Die Ereignisse in Ländern, die den Niedergang der ehemals aktionistischen Umweltbewegung schon hinter sich haben, zeigen, daß es nicht gelingen kann, das Rad der Zeit zurückzudrehen. Der JUKß innerhalb der deutschen Jugendumweltbewegung war ein Versuch, traditionelle Umweltverbände von innen heraus zu radikalisieren, und scheiterte.
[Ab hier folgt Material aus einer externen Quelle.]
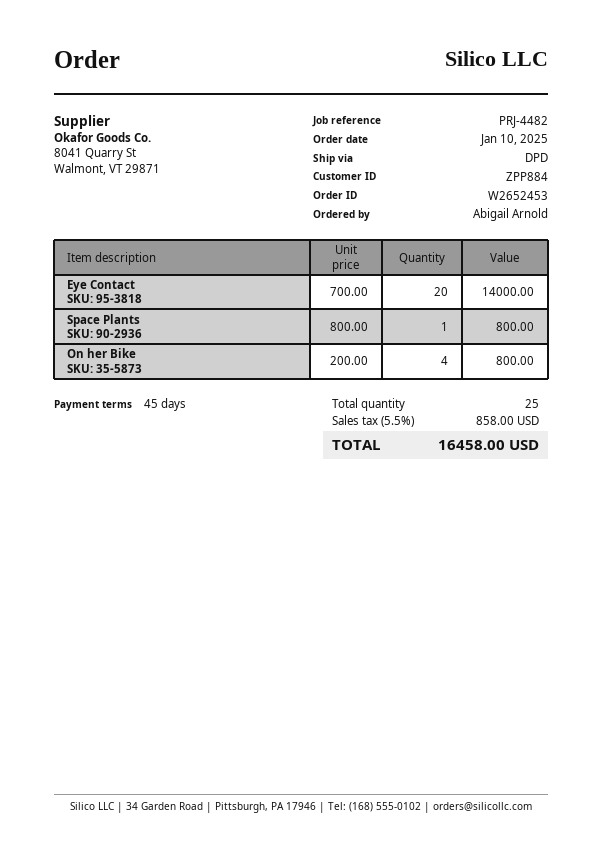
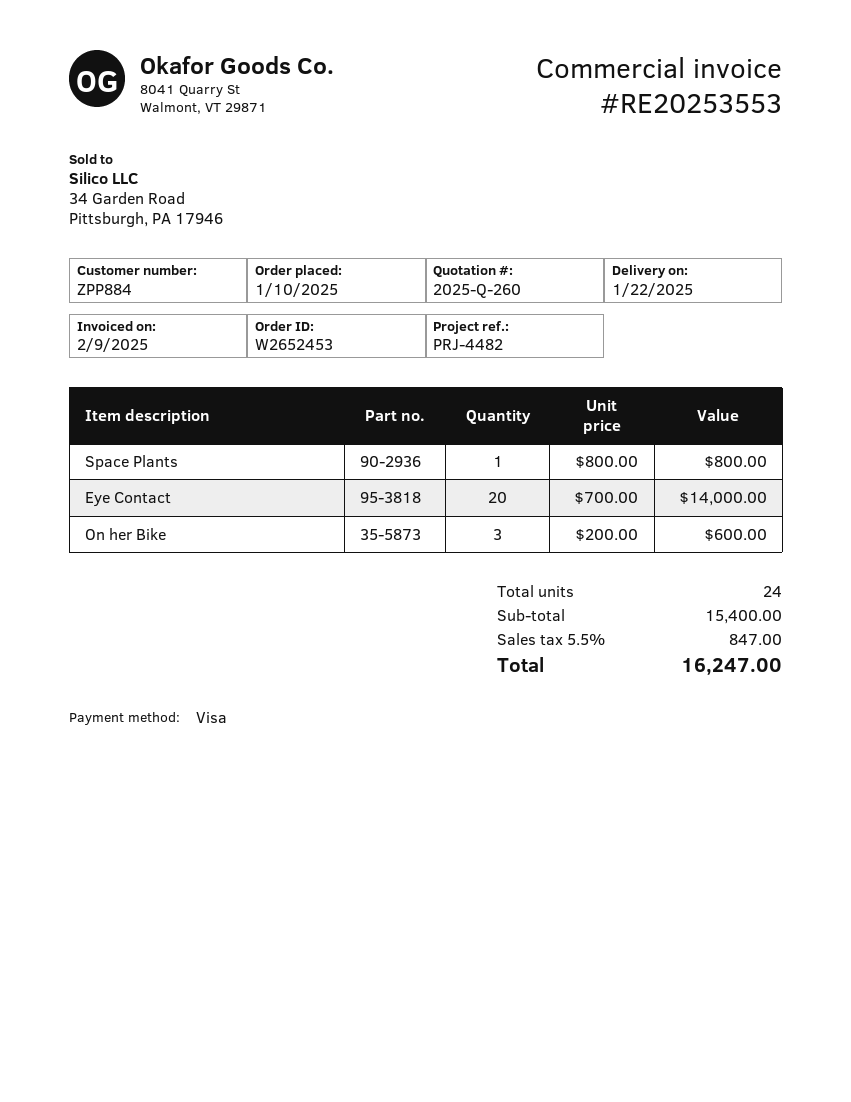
On her Bike: 4 x 200.00 = 800.00 -> 3 x 200.00 = 600.00
total quantity: 25 -> 24
tax: 5.5% = 858.00 -> 5.5% = 847.00
total: 16458.00 -> 16247.00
In der Regel geht es umgekehrt; erst der Erfolg von EF! bewirkte in den USA, daß der Sierra Club wieder mehr auf Konfrontation ging und daß wieder etwas radikalere Mitglieder im Vorstand Fuß fassen konnten.

Erfolgsgrundlage der radikalen Ökogruppen in den USA, Großbritannien, Deutschland, aber auch weniger bekannter in Polen, Australien, Rußland, Schweden oder Finnland war und ist die Direkte Aktion jenseits jeglicher gesetzlicher Duldung. Öffentlichkeitswirksame Blockaden und Störaktionen bei Tage und zugleich nächtliche Anschläge auf Sachen und die dadurch verursachten Verzögerungen und Verhinderungen von Projekten haben in allen diesen Ländern zu einem Aufschwung der Umweltbewegung und zu einem Zulauf bei den Aktionsgruppen geführt.

Zwangsläufig ist diese Entwicklung nicht. Die Umweltbewegung in Belgien, Ungarn oder Tschechien hat sich in die Bedeutungslosigkeit verabschiedet.

In Österreich fehlen bisher sowohl die am Tage direkte Aktionen - wie Blockaden - ausführendenarbeitenden Gruppen der radikalen Ökobewegung, als auch die nächtlichen SaboteurInnen.